GOAL OF THE EXERCISE ▸ Please return the whole listing, character for character.

====== INPUT RECORDS

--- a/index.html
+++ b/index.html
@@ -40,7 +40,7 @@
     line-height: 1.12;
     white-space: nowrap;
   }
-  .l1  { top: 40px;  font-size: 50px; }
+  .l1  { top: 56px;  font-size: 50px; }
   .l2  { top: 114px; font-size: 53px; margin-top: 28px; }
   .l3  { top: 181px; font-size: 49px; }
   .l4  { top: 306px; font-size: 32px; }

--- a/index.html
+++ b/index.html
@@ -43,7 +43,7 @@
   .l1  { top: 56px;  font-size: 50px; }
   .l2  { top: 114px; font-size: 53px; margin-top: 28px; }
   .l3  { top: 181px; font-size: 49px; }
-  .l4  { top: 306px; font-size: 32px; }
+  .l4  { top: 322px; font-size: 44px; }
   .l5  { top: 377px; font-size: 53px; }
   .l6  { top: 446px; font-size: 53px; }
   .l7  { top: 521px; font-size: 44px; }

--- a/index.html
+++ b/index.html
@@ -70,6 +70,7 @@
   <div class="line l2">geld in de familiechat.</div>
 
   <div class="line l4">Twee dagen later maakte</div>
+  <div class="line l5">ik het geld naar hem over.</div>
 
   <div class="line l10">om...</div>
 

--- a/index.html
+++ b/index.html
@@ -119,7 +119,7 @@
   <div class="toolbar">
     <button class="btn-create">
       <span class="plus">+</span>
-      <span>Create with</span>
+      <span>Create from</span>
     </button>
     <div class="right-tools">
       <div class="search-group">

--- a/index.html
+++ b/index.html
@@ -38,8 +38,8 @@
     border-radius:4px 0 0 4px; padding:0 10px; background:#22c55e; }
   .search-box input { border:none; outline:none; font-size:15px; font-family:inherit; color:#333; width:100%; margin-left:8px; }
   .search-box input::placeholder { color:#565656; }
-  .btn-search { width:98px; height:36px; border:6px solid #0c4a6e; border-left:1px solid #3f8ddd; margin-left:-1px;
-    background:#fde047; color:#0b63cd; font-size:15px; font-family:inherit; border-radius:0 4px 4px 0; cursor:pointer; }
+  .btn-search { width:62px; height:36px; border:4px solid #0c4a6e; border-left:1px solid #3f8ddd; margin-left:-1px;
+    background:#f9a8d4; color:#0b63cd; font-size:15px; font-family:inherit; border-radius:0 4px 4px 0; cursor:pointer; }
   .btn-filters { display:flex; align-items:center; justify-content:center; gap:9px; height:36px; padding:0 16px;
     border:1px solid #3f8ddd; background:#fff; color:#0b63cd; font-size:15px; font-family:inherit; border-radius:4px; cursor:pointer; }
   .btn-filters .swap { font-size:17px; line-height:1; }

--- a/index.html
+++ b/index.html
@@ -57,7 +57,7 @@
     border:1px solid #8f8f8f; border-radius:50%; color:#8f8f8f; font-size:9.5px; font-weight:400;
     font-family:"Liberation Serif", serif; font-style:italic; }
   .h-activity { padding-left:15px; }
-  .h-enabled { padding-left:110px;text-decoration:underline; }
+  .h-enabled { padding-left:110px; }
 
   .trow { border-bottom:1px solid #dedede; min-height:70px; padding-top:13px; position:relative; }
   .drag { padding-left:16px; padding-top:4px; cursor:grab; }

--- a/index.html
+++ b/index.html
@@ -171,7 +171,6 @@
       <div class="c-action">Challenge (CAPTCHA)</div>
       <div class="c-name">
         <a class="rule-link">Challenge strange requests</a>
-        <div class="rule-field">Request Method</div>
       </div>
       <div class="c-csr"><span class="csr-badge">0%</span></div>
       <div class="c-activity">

============

RESULT ▸
--- a/index.html
+++ b/index.html
@@ -40,7 +40,7 @@
     line-height: 1.12;
     white-space: nowrap;
   }
-  .l1  { top: 40px;  font-size: 50px; }
+  .l1  { top: 56px;  font-size: 50px; }
   .l2  { top: 114px; font-size: 53px; margin-top: 28px; }
   .l3  { top: 181px; font-size: 49px; }
   .l4  { top: 306px; font-size: 32px; }

--- a/index.html
+++ b/index.html
@@ -43,7 +43,7 @@
   .l1  { top: 56px;  font-size: 50px; }
   .l2  { top: 114px; font-size: 53px; margin-top: 28px; }
   .l3  { top: 181px; font-size: 49px; }
-  .l4  { top: 306px; font-size: 32px; }
+  .l4  { top: 322px; font-size: 44px; }
   .l5  { top: 377px; font-size: 53px; }
   .l6  { top: 446px; font-size: 53px; }
   .l7  { top: 521px; font-size: 44px; }

--- a/index.html
+++ b/index.html
@@ -70,6 +70,7 @@
   <div class="line l2">geld in de familiechat.</div>
 
   <div class="line l4">Twee dagen later maakte</div>
+  <div class="line l5">ik het geld naar hem over.</div>
 
   <div class="line l10">om...</div>
 

--- a/index.html
+++ b/index.html
@@ -119,7 +119,7 @@
   <div class="toolbar">
     <button class="btn-create">
       <span class="plus">+</span>
-      <span>Create with</span>
+      <span>Create from</span>
     </button>
     <div class="right-tools">
       <div class="search-group">

--- a/index.html
+++ b/index.html
@@ -38,8 +38,8 @@
     border-radius:4px 0 0 4px; padding:0 10px; background:#22c55e; }
   .search-box input { border:none; outline:none; font-size:15px; font-family:inherit; color:#333; width:100%; margin-left:8px; }
   .search-box input::placeholder { color:#565656; }
-  .btn-search { width:98px; height:36px; border:6px solid #0c4a6e; border-left:1px solid #3f8ddd; margin-left:-1px;
-    background:#fde047; color:#0b63cd; font-size:15px; font-family:inherit; border-radius:0 4px 4px 0; cursor:pointer; }
+  .btn-search { width:62px; height:36px; border:4px solid #0c4a6e; border-left:1px solid #3f8ddd; margin-left:-1px;
+    background:#f9a8d4; color:#0b63cd; font-size:15px; font-family:inherit; border-radius:0 4px 4px 0; cursor:pointer; }
   .btn-filters { display:flex; align-items:center; justify-content:center; gap:9px; height:36px; padding:0 16px;
     border:1px solid #3f8ddd; background:#fff; color:#0b63cd; font-size:15px; font-family:inherit; border-radius:4px; cursor:pointer; }
   .btn-filters .swap { font-size:17px; line-height:1; }

--- a/index.html
+++ b/index.html
@@ -57,7 +57,7 @@
     border:1px solid #8f8f8f; border-radius:50%; color:#8f8f8f; font-size:9.5px; font-weight:400;
     font-family:"Liberation Serif", serif; font-style:italic; }
   .h-activity { padding-left:15px; }
-  .h-enabled { padding-left:110px;text-decoration:underline; }
+  .h-enabled { padding-left:110px; }
 
   .trow { border-bottom:1px solid #dedede; min-height:70px; padding-top:13px; position:relative; }
   .drag { padding-left:16px; padding-top:4px; cursor:grab; }

--- a/index.html
+++ b/index.html
@@ -171,7 +171,6 @@
       <div class="c-action">Challenge (CAPTCHA)</div>
       <div class="c-name">
         <a class="rule-link">Challenge strange requests</a>
-        <div class="rule-field">Request Method</div>
       </div>
       <div class="c-csr"><span class="csr-badge">0%</span></div>
       <div class="c-activity">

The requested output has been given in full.